It has been a general and certainly a well-founded complaint against Ireland, that the arts, whose influence has extended so much over England and Scotland during the last half century, have made but little progress in “the Emerald Isle.” It “has sent forth painters, but encouraged none.” This I fear is true, though lately I have been delighted to observe some very happy exceptions to the rule.
There are many reasons why art and artists have not flourished in Ireland. The greater number of those who have the means to patronise talent are absentees, spending in foreign lands the produce of the riches bestowed by the Almighty on their own—while the minds of the residents are usually so pre-occupied by religious or political controversies, that they have no time to bestow, or attention to give to anything else. Another reason I would urge, even at the hazard of being charged with national pride, is, the country so overflows with natural beauty, that in the matter of landscape painting the Irish gentry are hard to please. To those who doubt this, I would simply say, come and see; and if any English artist does not discover good cause why they should be fastidious, all I can observe is, that I shall be very much astonished. Even the highways are crowded with antiquarian and picturesque beauty; but road-makers do not seek these so much as convenience; nor are the most-talked-of places those where a “landskipper,” as I heard an artist called in Kerry, will reap the richest harvest.
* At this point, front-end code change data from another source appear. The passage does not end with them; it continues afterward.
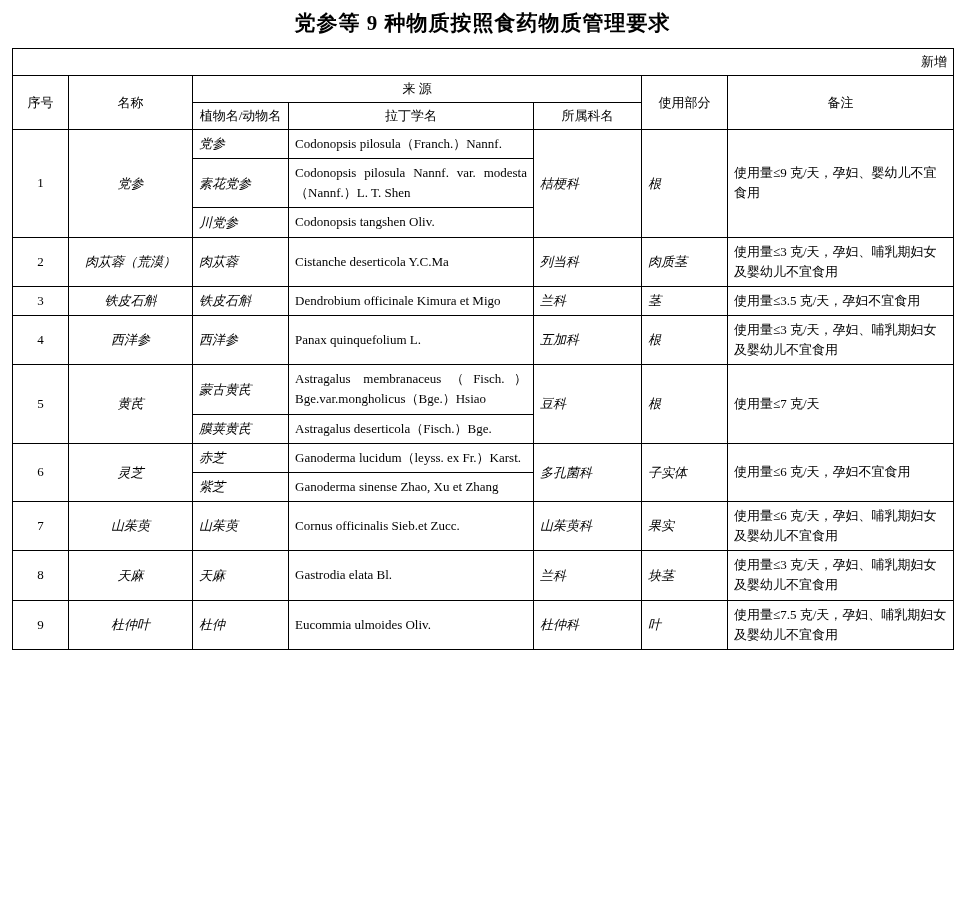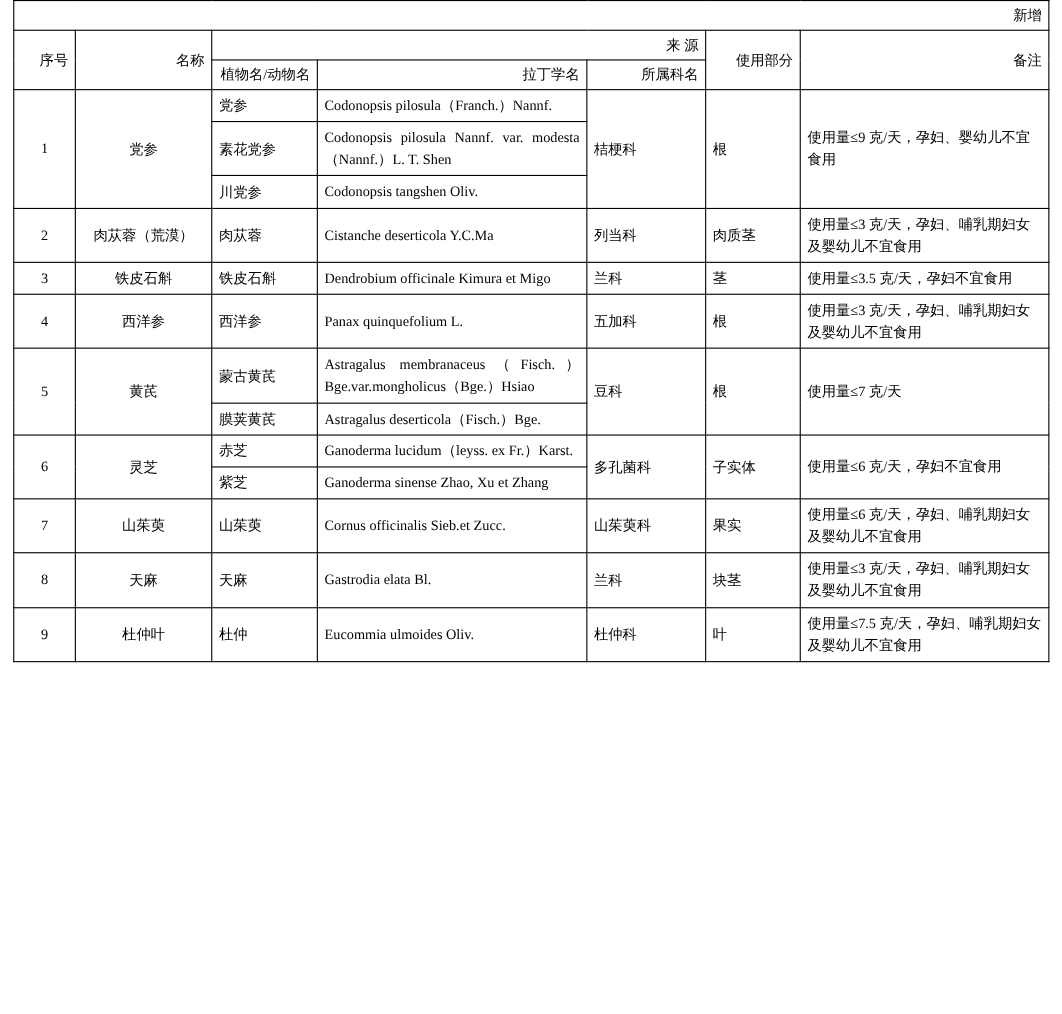--- a/index.html
+++ b/index.html
@@ -41,34 +41,35 @@
     font-family: "Liberation Serif", "DejaVu Serif", serif;
   }
   .ctr { text-align: center; }
   .lft { text-align: left; }
   .banner {
     text-align: right;
     font-size: 13px;
     padding: 5px 0;
   }
   .hdr {
-    text-align: right;
+    text-align: center;
     font-size: 13.5px;
   }
   .latin {
     font-family: "DejaVu Sans Mono", "Liberation Mono", monospace;
     font-size: 12.5px;
     line-height: 1.55;
     text-align: justify;
     text-justify: inter-word;
     letter-spacing: 0px;
   }
   .cn {
     font-size: 13px;
     line-height: 1.5;
+    font-style: italic;
   }
   .note {
     font-size: 12.5px;
     line-height: 1.55;
     text-align: left;
   }
   .num { font-size: 13px; }
   
   col.c-no    { width: 56px; }
   col.c-name  { width: 124px; }
@@ -76,20 +77,21 @@
   col.c-latin { width: 245px; }
   col.c-fam   { width: 108px; }
   col.c-part  { width: 86px; }
   col.c-note  { width: 226px; }
 </style>
 </head>
 <body>
 
 <div class="page">
 
+  <div class="doc-title">党参等 9 种物质按照食药物质管理要求</div>
 
   <table class="main">
     <colgroup>
       <col class="c-no">
       <col class="c-name">
       <col class="c-plant">
       <col class="c-latin">
       <col class="c-fam">
       <col class="c-part">
       <col class="c-note">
There are hills and lakes, rivers and glades, of most exquisite beauty, profusely scattered over the country—far away from the highroads, in the fastnesses of the mountains—and even within hearing of the roar of the wild ocean are dells and little valleys, cascades, lawns of greenest hue and softest grass, where Druids’ altars hang upon their mysterious points of rest, and the breeze whispers amid mouldering towers—memorials of the troubled past. Still, eyes accustomed from their opening to really fine scenery are not likely to be satisfied with aught that falls short of perfection; and, as I have said, I find such of my countrymen as really love art very hard to please in landscape, particularly in Irish landscape: they have become familiar with the same scenes from many points of view—the artist can only record one, and it is at least likely that the one he has chosen is not the favourite.
Still, I fear, the chief cause why art has not flourished hitherto, must be attributed to the continued excitement of religion and politics; to judge from collateral evidence, the influence of this excitement is happily on the decrease, for I have seen framed prints in several cottages, and observed in many dwellings, where paintings would be an extravagance, volumes of beautiful engravings displayed as the chief treasures of their country homes.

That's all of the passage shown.